■ Activity
Make an exact copy of each entry, leaving out every picture.

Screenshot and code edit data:
== Segment start ==

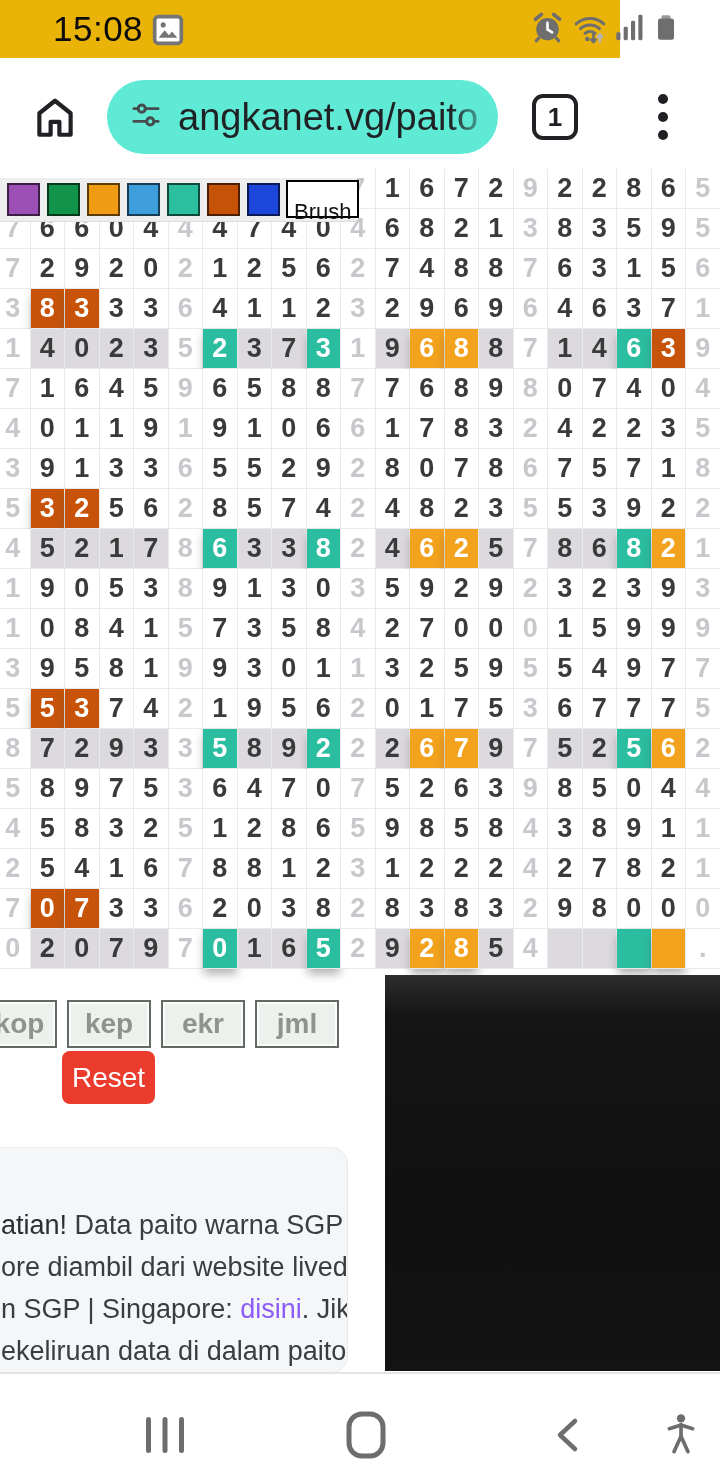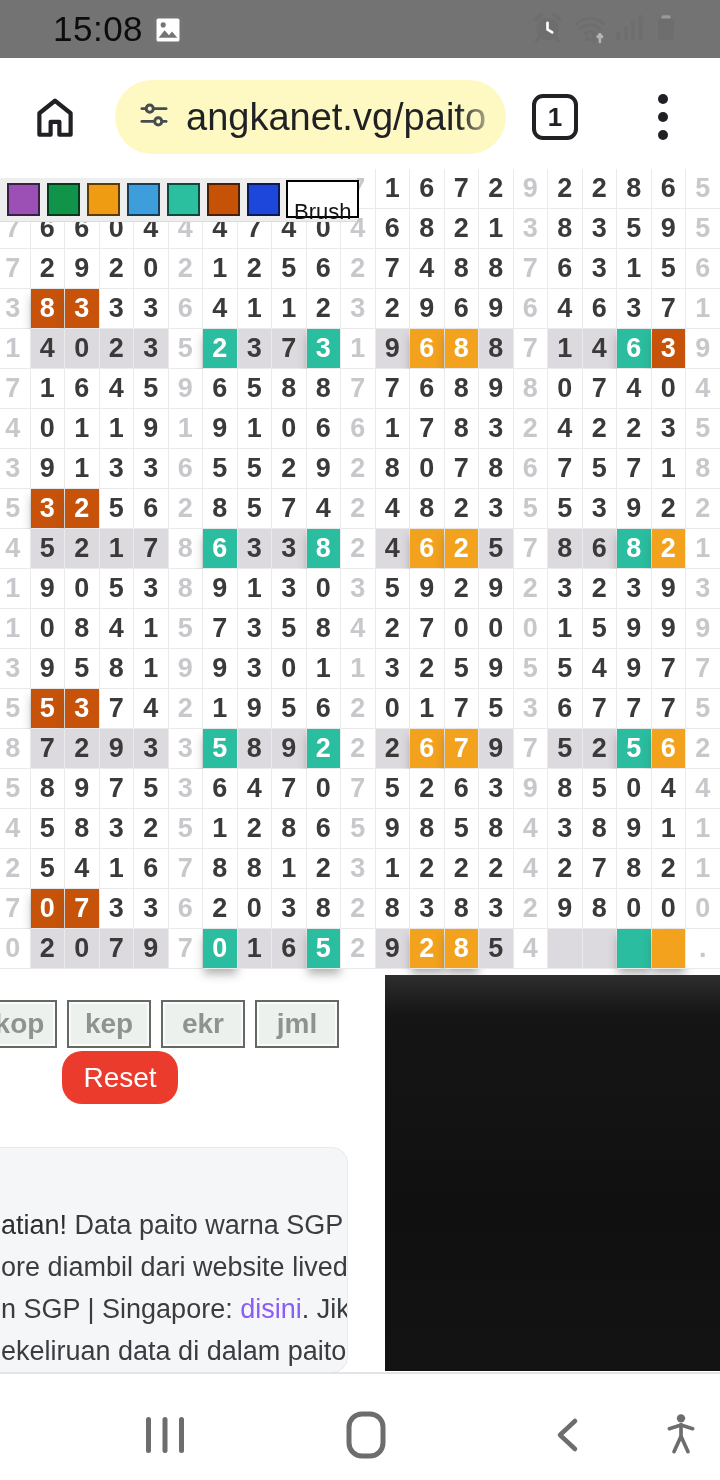--- a/index.html
+++ b/index.html
@@ -6,7 +6,7 @@
   body{width:720px;height:1480px;position:relative;overflow:hidden;background:#fff;
        font-family:"Liberation Sans",sans-serif;}
   
-  .status-bar{position:absolute;top:0;left:0;width:720px;height:58px;background:#737373;}
+  .status-bar{position:absolute;top:0;left:0;width:620px;height:58px;background:#eab308;}
   .time{position:absolute;left:53px;top:9px;font-size:35px;font-weight:500;color:#0c0c0c;letter-spacing:.5px;}
   .gallery{position:absolute;left:151px;top:13px;}
   .sicon{position:absolute;top:11px;}

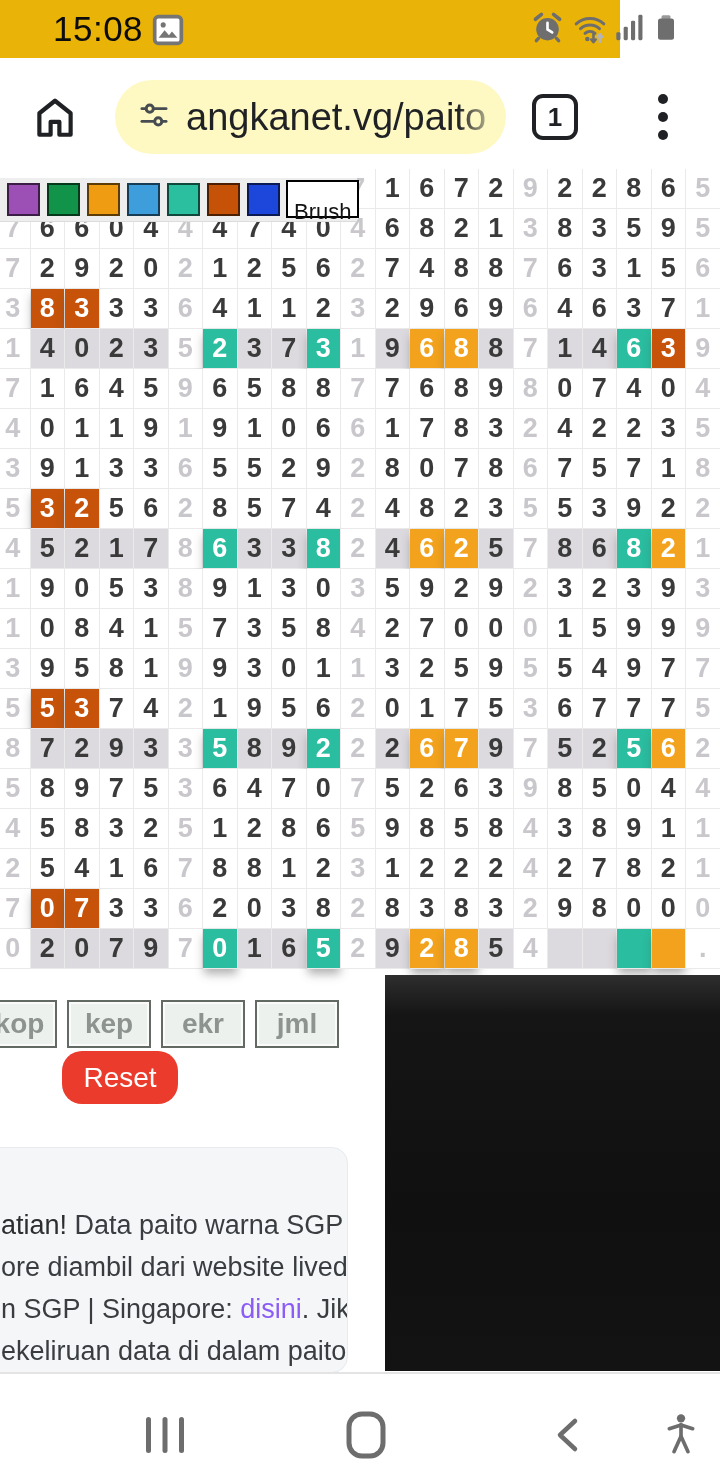--- a/index.html
+++ b/index.html
@@ -14,8 +14,8 @@
   
   .address-bar{position:absolute;top:58px;left:0;width:720px;height:104px;background:#fff;}
   .homeic{position:absolute;left:30px;top:34px;}
-  .omnibox{position:absolute;left:115px;top:22px;width:391px;height:74px;border-radius:37px;
-           background:#fef9c3;display:flex;align-items:center;overflow:hidden;}
+  .omnibox{position:absolute;left:107px;top:22px;width:391px;height:74px;border-radius:37px;
+           background:#5eead4;display:flex;align-items:center;overflow:hidden;}
   .tune{margin-left:22px;flex:0 0 auto;}
   .url{margin-left:15px;font-size:38px;color:#1f2124;white-space:nowrap;
        -webkit-mask-image:linear-gradient(90deg,#000 85%,transparent 99%);

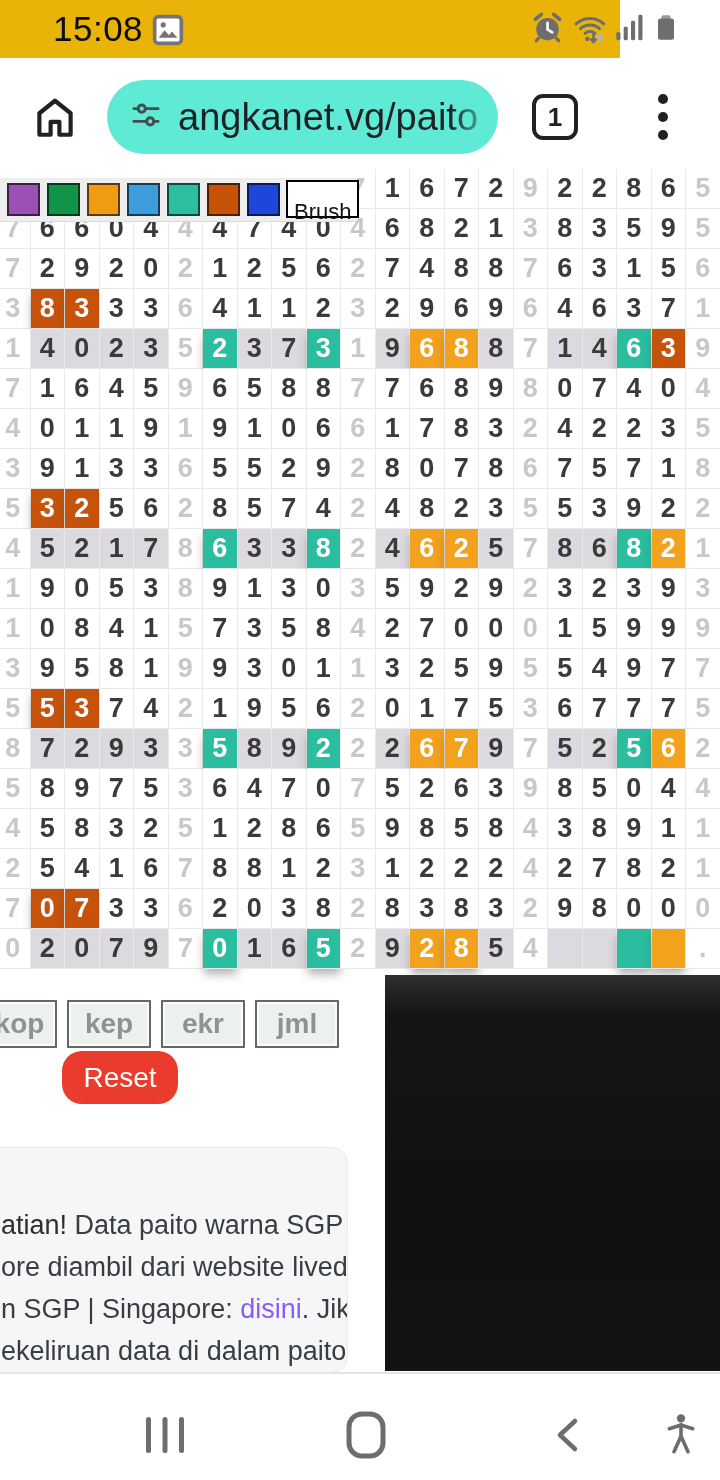--- a/index.html
+++ b/index.html
@@ -51,8 +51,8 @@
         font-size:28px;font-weight:700;font-family:"Liberation Sans",sans-serif;
         box-shadow:inset 0 0 0 2px #fbfbfb;}
   .fbtn:first-child{min-width:75px;}
-  .reset-btn{position:absolute;left:62px;top:1051px;width:116px;height:53px;background:#ea3b2c;
-             border:none;border-radius:20px;color:#fff;font-size:28px;
+  .reset-btn{position:absolute;left:62px;top:1051px;width:93px;height:53px;background:#ea3b2c;
+             border:none;border-radius:8px;color:#fff;font-size:28px;
              font-family:"Liberation Sans",sans-serif;}
   
   .notice-card{position:absolute;left:-30px;top:1147px;width:378px;height:226px;background:#f4f6f8;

== Segment end ==

■ Output below
--- a/index.html
+++ b/index.html
@@ -6,7 +6,7 @@
   body{width:720px;height:1480px;position:relative;overflow:hidden;background:#fff;
        font-family:"Liberation Sans",sans-serif;}
   
-  .status-bar{position:absolute;top:0;left:0;width:720px;height:58px;background:#737373;}
+  .status-bar{position:absolute;top:0;left:0;width:620px;height:58px;background:#eab308;}
   .time{position:absolute;left:53px;top:9px;font-size:35px;font-weight:500;color:#0c0c0c;letter-spacing:.5px;}
   .gallery{position:absolute;left:151px;top:13px;}
   .sicon{position:absolute;top:11px;}

--- a/index.html
+++ b/index.html
@@ -14,8 +14,8 @@
   
   .address-bar{position:absolute;top:58px;left:0;width:720px;height:104px;background:#fff;}
   .homeic{position:absolute;left:30px;top:34px;}
-  .omnibox{position:absolute;left:115px;top:22px;width:391px;height:74px;border-radius:37px;
-           background:#fef9c3;display:flex;align-items:center;overflow:hidden;}
+  .omnibox{position:absolute;left:107px;top:22px;width:391px;height:74px;border-radius:37px;
+           background:#5eead4;display:flex;align-items:center;overflow:hidden;}
   .tune{margin-left:22px;flex:0 0 auto;}
   .url{margin-left:15px;font-size:38px;color:#1f2124;white-space:nowrap;
        -webkit-mask-image:linear-gradient(90deg,#000 85%,transparent 99%);

--- a/index.html
+++ b/index.html
@@ -51,8 +51,8 @@
         font-size:28px;font-weight:700;font-family:"Liberation Sans",sans-serif;
         box-shadow:inset 0 0 0 2px #fbfbfb;}
   .fbtn:first-child{min-width:75px;}
-  .reset-btn{position:absolute;left:62px;top:1051px;width:116px;height:53px;background:#ea3b2c;
-             border:none;border-radius:20px;color:#fff;font-size:28px;
+  .reset-btn{position:absolute;left:62px;top:1051px;width:93px;height:53px;background:#ea3b2c;
+             border:none;border-radius:8px;color:#fff;font-size:28px;
              font-family:"Liberation Sans",sans-serif;}
   
   .notice-card{position:absolute;left:-30px;top:1147px;width:378px;height:226px;background:#f4f6f8;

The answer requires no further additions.